Cooper, apparently unconcerned by this somewhat disrespectful behaviour towards an officer of the law, manoeuvred backwards through the gate, pulling the wheel gently to avoid crunching the gravel. "Doesn't she trust me?" he asked, changing to first gear and driving off in the direction of Fontwell.
"Not you personally. The police. There's a lay-by about half a mile ahead on the right. Pull in there and I'll walk back."
"Has she said anything?"
Jack didn't answer and Cooper flicked him a sideways glance.
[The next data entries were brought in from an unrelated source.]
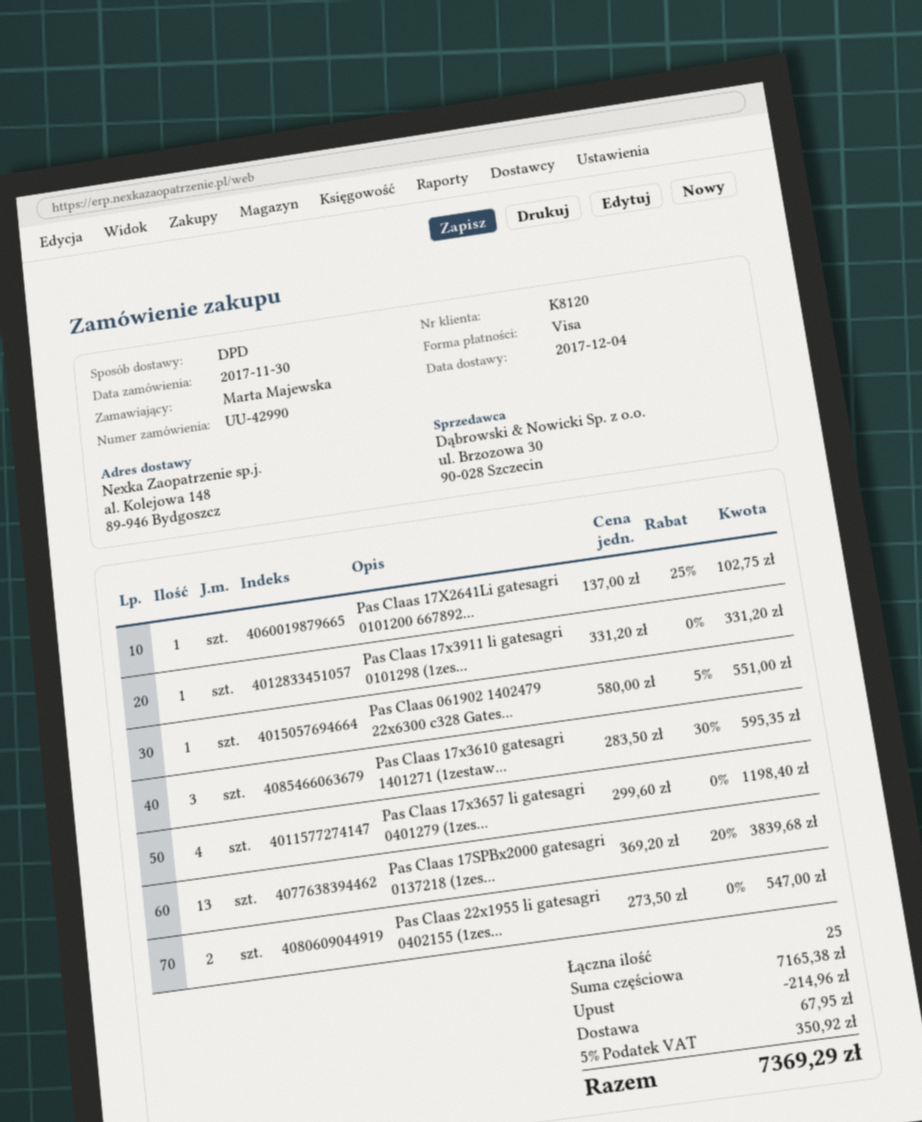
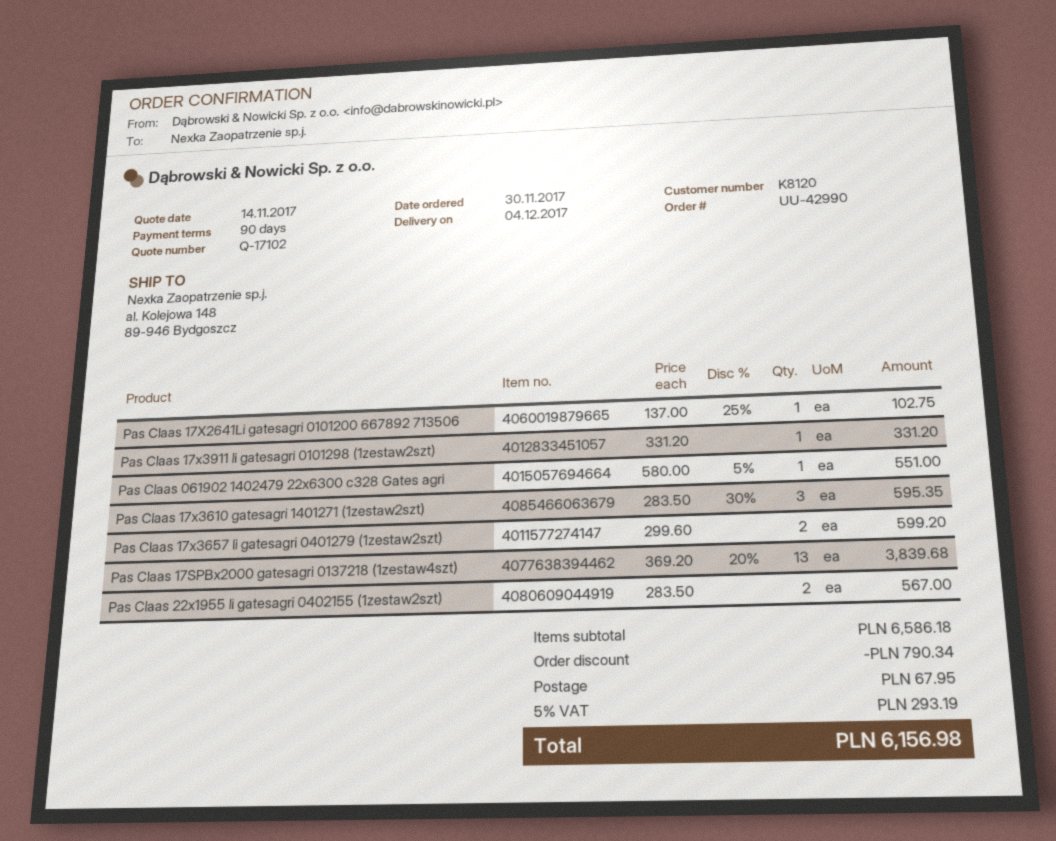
Pas Claas 17x3657 li gatesagri 0401279 (1zes...: 4 x 299.60 = 1198.40 -> 2 x 299.60 = 599.20
Pas Claas 22x1955 li gatesagri 0402155 (1zes...: 2 x 273.50 = 547.00 -> 2 x 283.50 = 567.00
subtotal: 7165.38 -> 6586.18
discount: 214.96 -> 790.34
tax: 5% = 350.92 -> 5% = 293.19
total: 7369.29 -> 6156.98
His face looked drawn in the reflected light from the headlamps, but it was too dark to read his expression. "You're obliged by law to assist the police in their enquiries, Mr. Blakeney."
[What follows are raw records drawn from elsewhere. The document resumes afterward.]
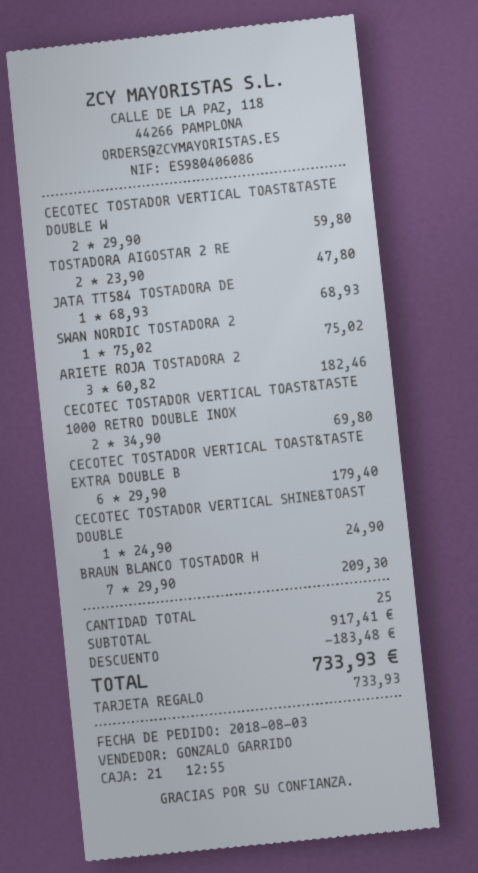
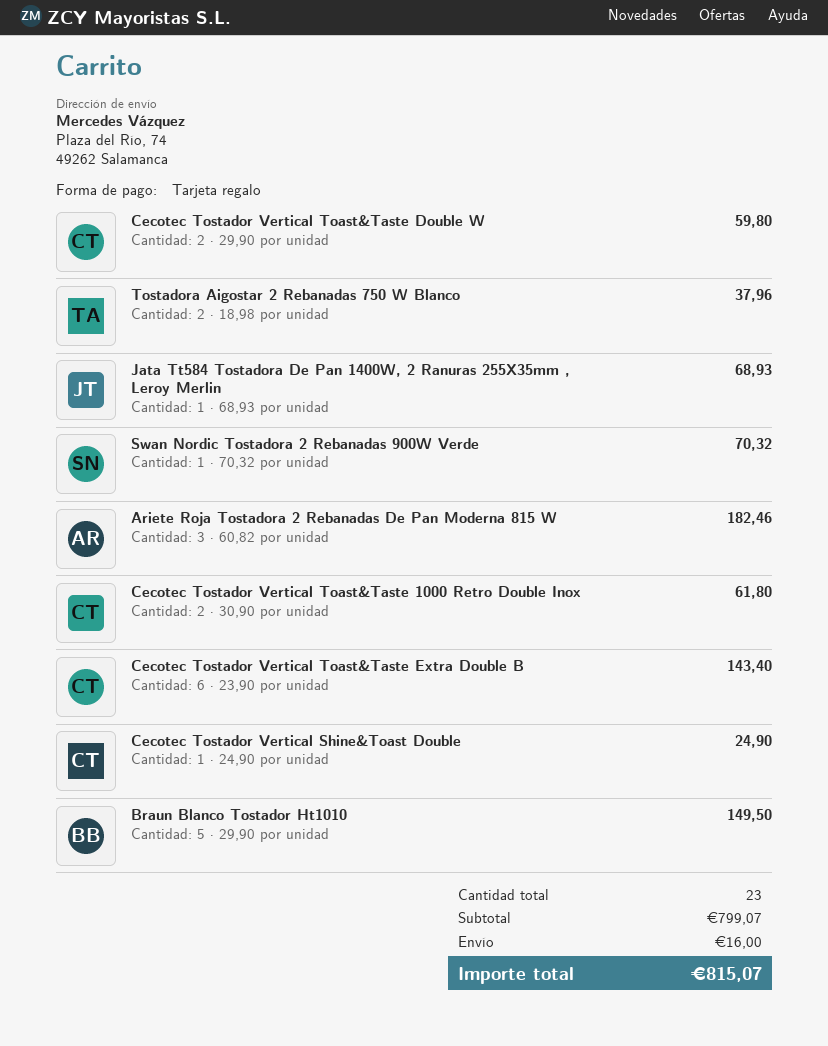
TOSTADORA AIGOSTAR 2 RE: 2 x 23.90 = 47.80 -> 2 x 18.98 = 37.96
SWAN NORDIC TOSTADORA 2: 1 x 75.02 = 75.02 -> 1 x 70.32 = 70.32
CECOTEC TOSTADOR VERTICAL TOAST&TASTE 1000 RETRO DOUBLE INOX: 2 x 34.90 = 69.80 -> 2 x 30.90 = 61.80
CECOTEC TOSTADOR VERTICAL TOAST&TASTE EXTRA DOUBLE B: 6 x 29.90 = 179.40 -> 6 x 23.90 = 143.40
BRAUN BLANCO TOSTADOR H: 7 x 29.90 = 209.30 -> 5 x 29.90 = 149.50
total quantity: 25 -> 23
subtotal: 917.41 -> 799.07
discount: 183.48 -> none
shipping: none -> 16.00
total: 733.93 -> 815.07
"It's Jack," he said. "What's your name, Sergeant?"
"Just what you'd expect," said Cooper dryly. "Thomas. Good old Tommy Cooper."
Jack's teeth gleamed in a smile. "Rough."
"Rough is right. People expect me to be a comedian. Where's this lay-by of yours?"
"A hundred yards or so." He peered through the windscreen. "Coming up on your right now."
Cooper drew across the road and brought the car to a halt, placing a restraining hand on Jack's arm as he switched off the engine and killed the lights. "Five minutes," he said. "I really do need to ask you some questions."
Jack let go of the door handle. "All right, but I warn you there is very little I can tell you except that Ruth is scared out of her wits and extremely reluctant to have anything more to do with the police."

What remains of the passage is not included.